We thought we might get out of going into the hospital on the 23rd for more testing. But, since the breakthrough's last week, Dr. B thinks it's a good idea to proceed with testing. To be honest, I'm really curious to see what, if any, sz activity he's having.

I have to believe he's had a significant decrease in activity though. He's sleeping better, his mood is better, he's getting words back every day and he's done such a turn around at school that they've nicknamed him, "Sunshine". It was exactly 2 weeks ago today that Nathan bit his teacher and sent her to urgent care (again). What a 180* he's done!!!

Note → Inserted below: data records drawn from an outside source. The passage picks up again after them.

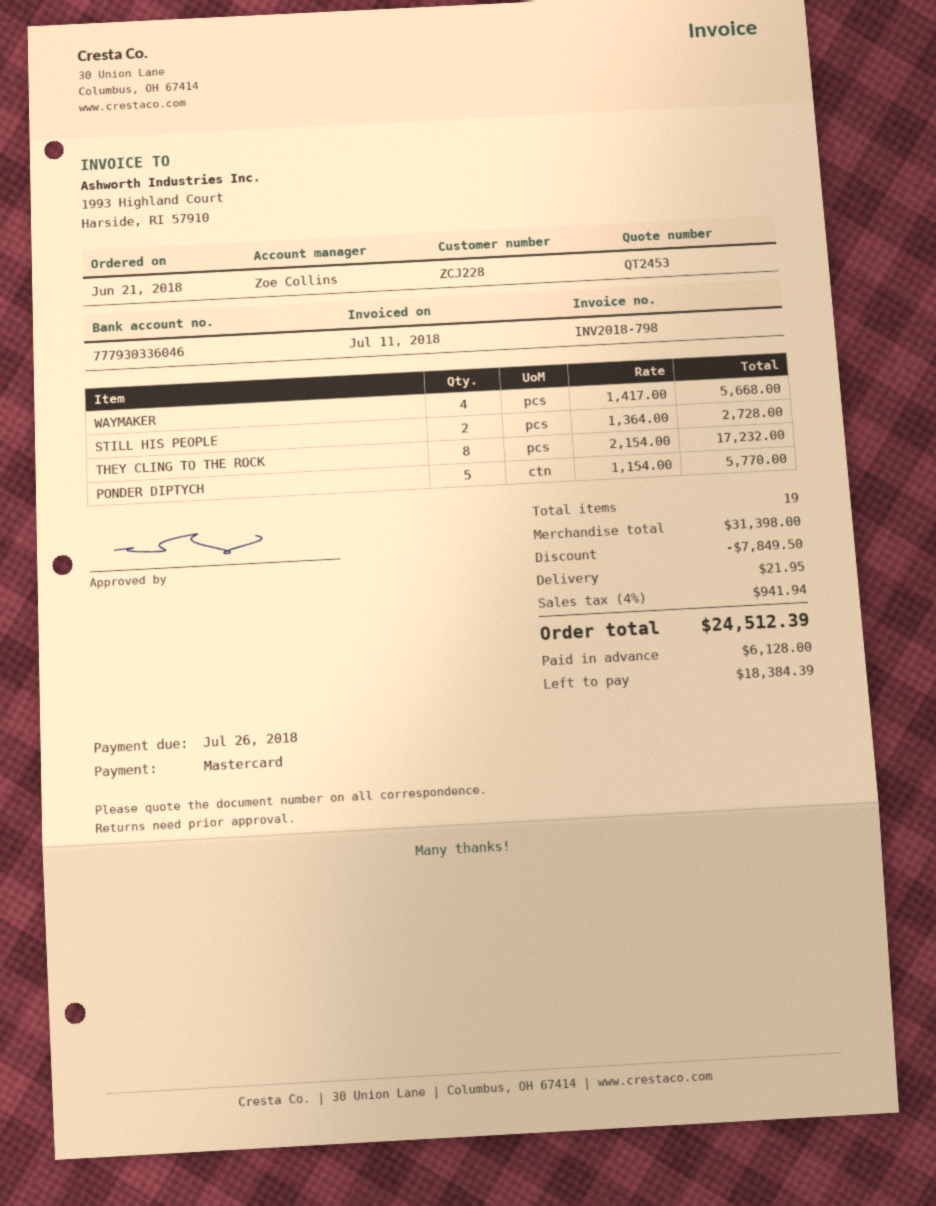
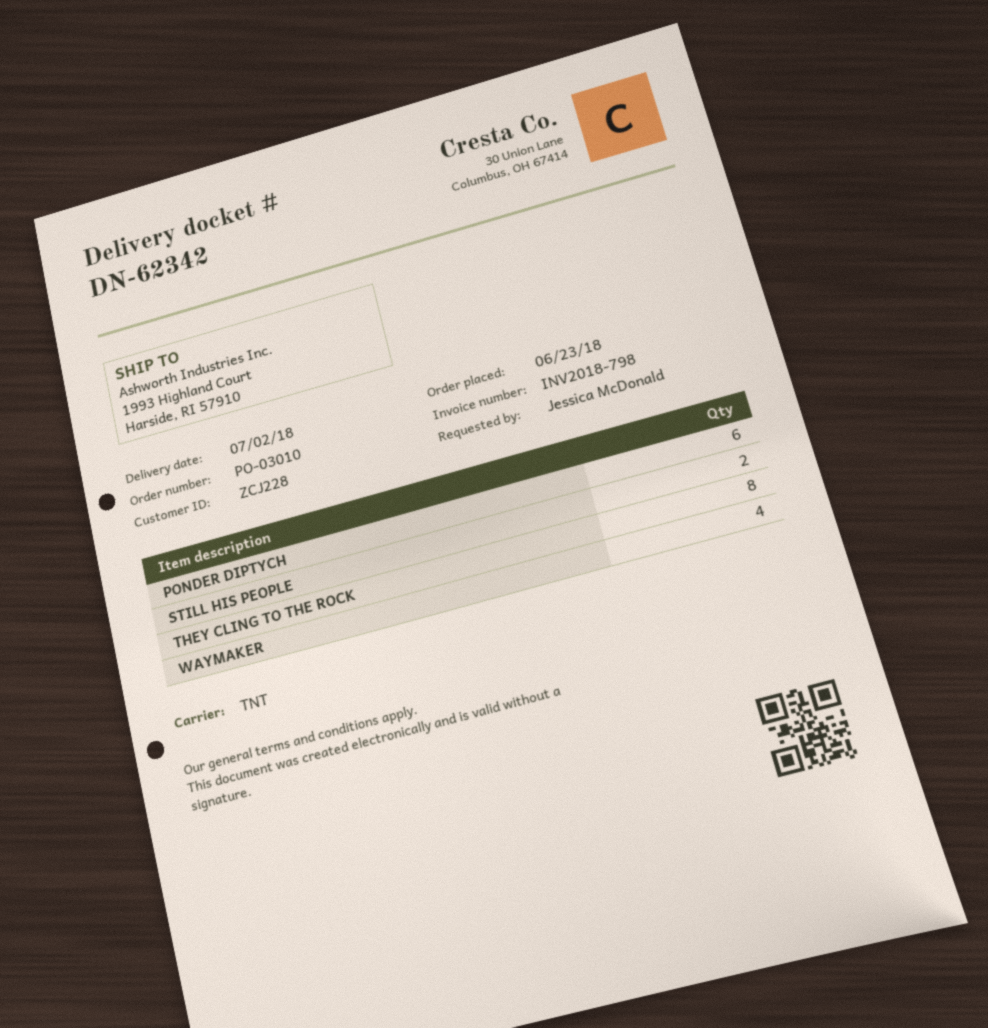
order date: 2018-06-21 -> 2018-06-23
PONDER DIPTYCH: 5 -> 6

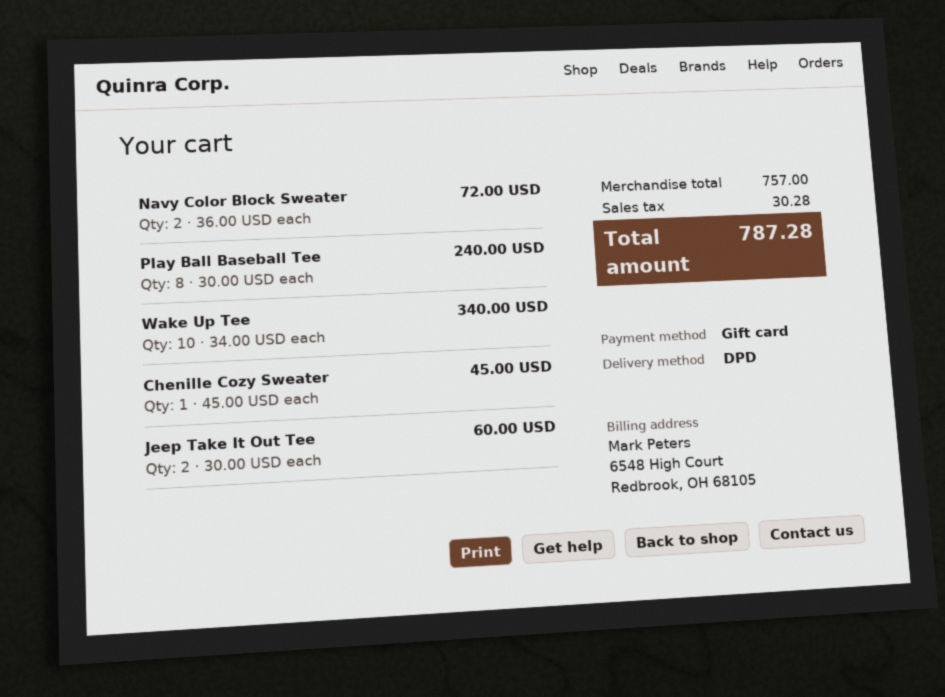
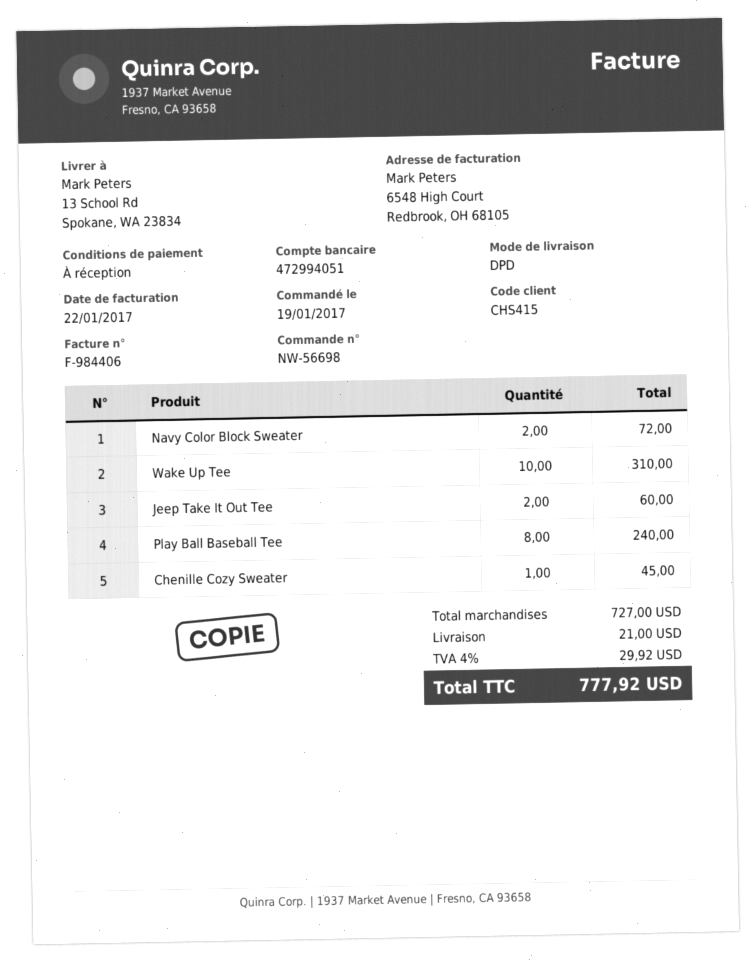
Wake Up Tee: 10 for 340.00 -> 10 for 310.00
subtotal: 757.00 -> 727.00
shipping: none -> 21.00
tax: 30.28 -> 29.92
total: 787.28 -> 777.92

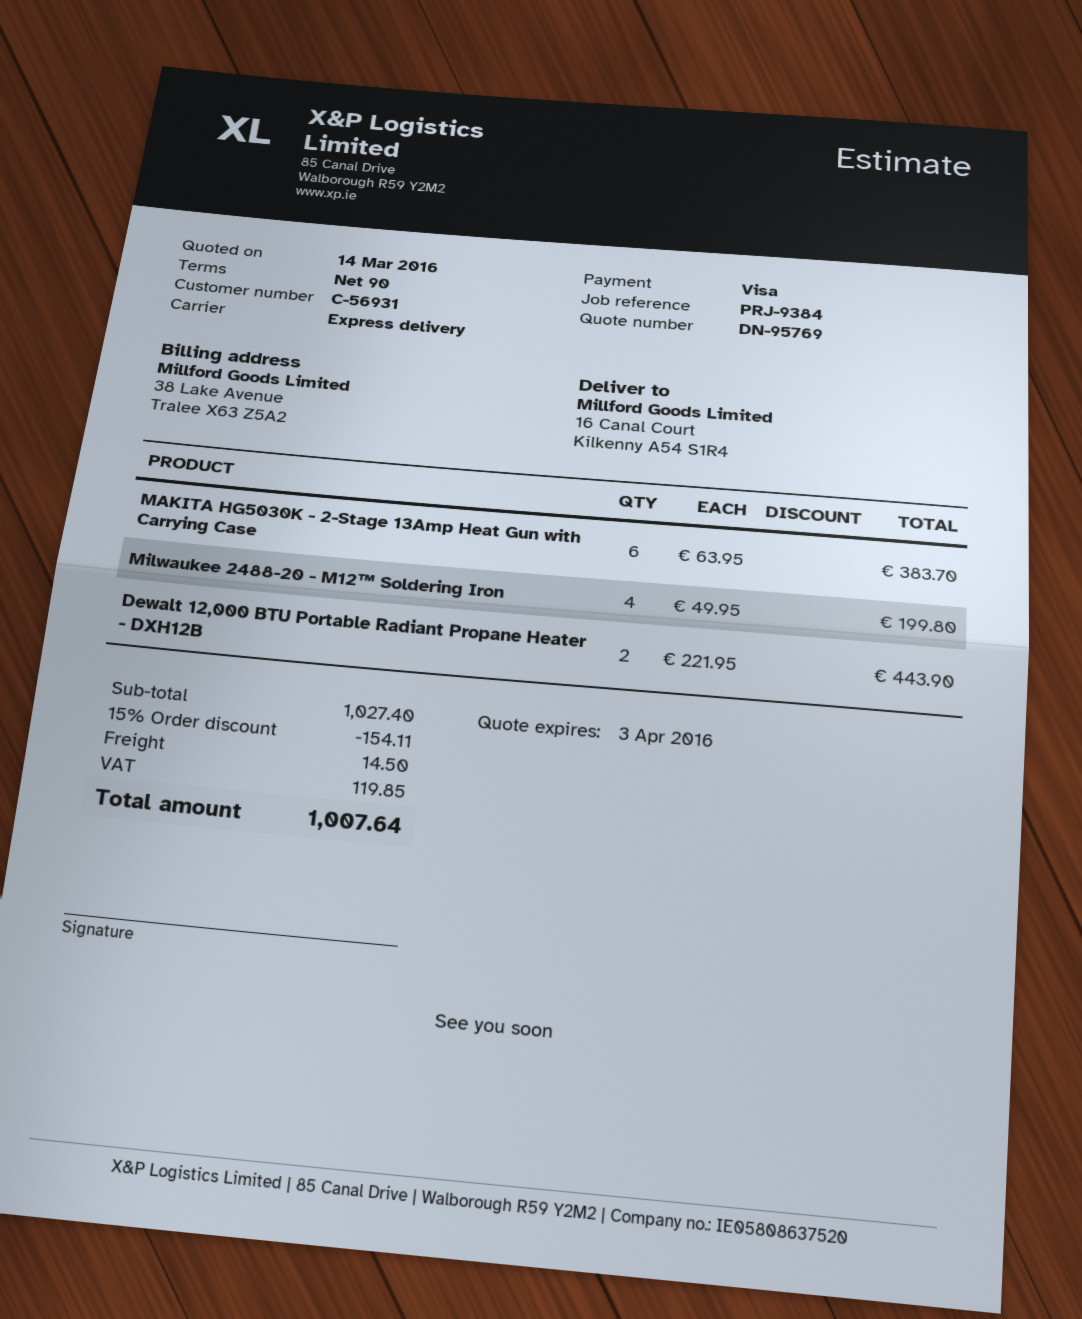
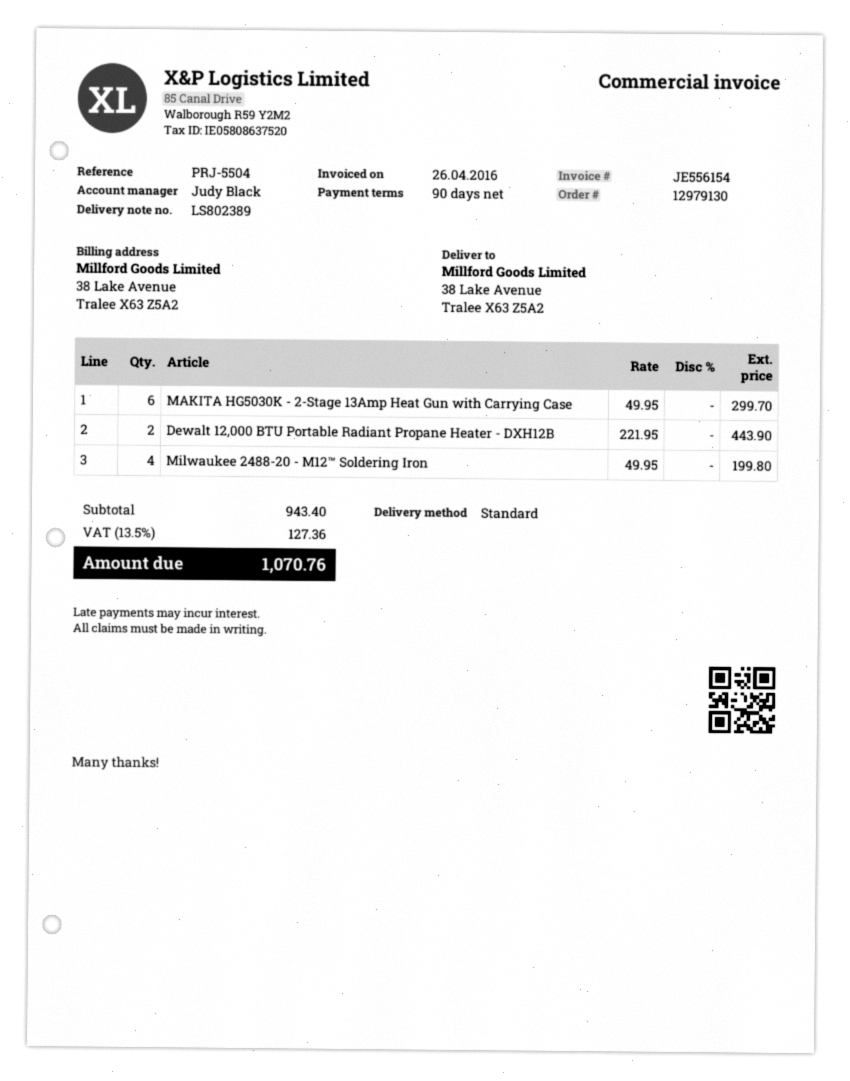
reference: PRJ-9384 -> PRJ-5504
shipping method: express -> standard
ship to: 16 Canal Court, Kilkenny A54 S1R4 -> 38 Lake Avenue, Tralee X63 Z5A2
MAKITA HG5030K - 2-Stage 13Amp Heat Gun with Carrying Case: 6 x 63.95 = 383.70 -> 6 x 49.95 = 299.70
subtotal: 1027.40 -> 943.40
discount: 15% = 154.11 -> none
shipping: 14.50 -> none
tax: 119.85 -> 127.36
total: 1007.64 -> 1070.76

I don't know how long this is going to last -- forever I hope, but I am so grateful for these last two weeks. He and Emily were actually playing together yesterday.

Thank you God!!!!!

Sunday, October 01, 2006

6 days...

We had 6 days. Today Nathan had his first sz in 6 days. It came out of the blue. We were sitting on the couch playing with the camera in my phone, he was extremely lucid... and then it hit. By the time I ran to the refrigerator to get the magnet (in an attempt to swipe his VNS) he was out of it. Then a few minutes later, he was asleep on the couch.

Yesterday, I saw a few arm twitches, this morning a few as well. But, emotionally and cognitively, we've still had good days.

I googled felbatol for side effects. Constipation is one, which I figured. Nathan has been constipated since probably Thursday or Friday. I know that's contributing, at least I'm sure it is. I've been trying to push this magnesium mix I normally only give him at night. I'm thinking another side effect might be the way things taste because he's having no part of that drink and he used to drink it just fine. I need to find something to get his bowels moving though, it's going to get painful soon. Poor baby.

I'm upset, but not as devastated as I thought I would be. I kind of felt it coming. And, my boss said something to me that made a lot of sense. She said, "you've been on quite a roller coaster for a while. You've certainly felt and experienced the lows. You need to enjoy this high. And, if it goes bad again, we'll be here to help you through it".

I have thoroughly enjoyed this week. I have no intention of giving up this fight now - now that we've gained some ground.